Hinduism is a Way of Life, and Life tends to be Organised Chaos

I got this article forwarded to me on email, and I find it to be a very good one, one that traces the origins of the Vedanta schools of Hindu philosophy.

Before posting the article, a brief overview.

Vedanta literally means "End of the Vedas" (Also interpreted as the "Culmination of the Vedas".

The Vedas were Hindu hymns from around 2000 BC which talk about pretty much everything under the sun. Even though the core of the Vedanta philosophies already existed in the Vedas, they were simply overwhelmed by the ritual so commonly found in the Vedas. Thus by around 2000-1500 BCE Hinduism has become entirely dependent upon rituals and worship of the god/s (except for a select few who chose the paths of Yoga(meditation) and Jana(knowledge)).
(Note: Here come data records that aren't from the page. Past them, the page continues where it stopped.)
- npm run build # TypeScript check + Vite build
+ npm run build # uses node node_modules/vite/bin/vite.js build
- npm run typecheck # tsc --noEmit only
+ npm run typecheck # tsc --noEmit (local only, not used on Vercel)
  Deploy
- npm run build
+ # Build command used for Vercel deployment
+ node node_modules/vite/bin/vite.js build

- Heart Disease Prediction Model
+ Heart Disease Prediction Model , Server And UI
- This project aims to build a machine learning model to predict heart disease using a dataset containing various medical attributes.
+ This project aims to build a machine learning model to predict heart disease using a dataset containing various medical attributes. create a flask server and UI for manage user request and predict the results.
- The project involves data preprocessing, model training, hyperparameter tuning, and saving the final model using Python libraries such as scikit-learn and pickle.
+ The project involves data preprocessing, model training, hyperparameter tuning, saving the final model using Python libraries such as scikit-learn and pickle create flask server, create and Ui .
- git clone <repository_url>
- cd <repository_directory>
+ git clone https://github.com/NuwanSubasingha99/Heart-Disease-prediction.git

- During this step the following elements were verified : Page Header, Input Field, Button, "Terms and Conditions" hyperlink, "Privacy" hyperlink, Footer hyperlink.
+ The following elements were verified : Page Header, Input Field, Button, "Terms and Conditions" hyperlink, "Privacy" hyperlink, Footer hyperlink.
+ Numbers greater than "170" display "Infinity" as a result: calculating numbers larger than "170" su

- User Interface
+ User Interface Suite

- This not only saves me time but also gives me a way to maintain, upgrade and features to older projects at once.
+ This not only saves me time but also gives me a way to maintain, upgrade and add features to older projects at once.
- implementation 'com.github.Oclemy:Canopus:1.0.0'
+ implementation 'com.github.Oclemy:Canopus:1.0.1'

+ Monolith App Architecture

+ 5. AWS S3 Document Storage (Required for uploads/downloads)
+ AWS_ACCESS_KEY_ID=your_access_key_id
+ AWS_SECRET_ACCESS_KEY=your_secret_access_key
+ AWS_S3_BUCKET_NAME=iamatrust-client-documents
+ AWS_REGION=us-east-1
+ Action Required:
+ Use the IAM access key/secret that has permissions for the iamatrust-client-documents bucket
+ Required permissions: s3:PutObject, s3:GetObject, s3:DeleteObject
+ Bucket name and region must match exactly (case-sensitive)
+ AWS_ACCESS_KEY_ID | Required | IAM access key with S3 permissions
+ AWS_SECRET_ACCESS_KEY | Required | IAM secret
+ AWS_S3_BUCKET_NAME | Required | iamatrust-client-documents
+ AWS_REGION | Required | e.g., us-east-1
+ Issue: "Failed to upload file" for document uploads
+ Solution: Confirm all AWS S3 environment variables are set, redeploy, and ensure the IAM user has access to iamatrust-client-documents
These Yogis(Those who practiced Yoga) and Janis(Those who sought knowledge..be is spiritual or scientific) were disgusted by the ritualism they saw around them..and brought about a revolution by writing/collating a series of works known as the Upanishads(also known as Vedanta). Some were pure materialists...some were scientists..some Atheists, some agnostics....Atomists...men and Women who decided that the rigorous ritual and worship of the god/s do not lead to any positive end and took it upon themselves to rid Hinduism of the Vedic Ritualism. Their work gave Hinduism some of its most lofty and sublime philosophical traditions, especially the non-dualist philosophies(Advaita Vedanta) which pretty much eliminated most of the Vedic ritualism and the Vedic pantheon.

The following is their story.

Hinduism is a Way of Life, and Life tends to be Organised Chaos

The beauty of being a Hindu lies in your freedom to be who you want to be. Nobody can tell you what to do, or what not to do. There is no initiation and or baptism. Hinduism is a way of Life. There is no central authority, no single leader of the faith. No one can pass an order to excommunicate you, or like in some countries, pass a decree that orders ‘death by stoning’ for walking with a ‘strange’ man.

We don’t appreciate our freedom because we can’t feel the plight of others who aren’t free. Many religions have a central authority with awesome power over the individual. They have a clear chain of command, from the lowliest local priest to the highest central leader. Hinduism somehow escaped from such central authority, and the Hindu has miraculously managed to hold on to his freedom through the ages. How did this happen?

Vedanta is the answer. When the writers of Vedanta emerged, around 1500 BC, they faced an organised religion of orthodox Hinduism. This was the post Vedic age, where ritualism was practiced, and the masses had no choice but to follow. It was a coercive atmosphere.

The writers of Vedanta rebelled against this authority and moved away from society into forests. This was how the ‘Aranyakas’ were written, literally meaning ‘writings from the forest’. These later paved the way for the Upanishads, and Vedanta eventually caught the imagination of the masses. It emerged triumphant, bearing with it the clear voice of personal freedom.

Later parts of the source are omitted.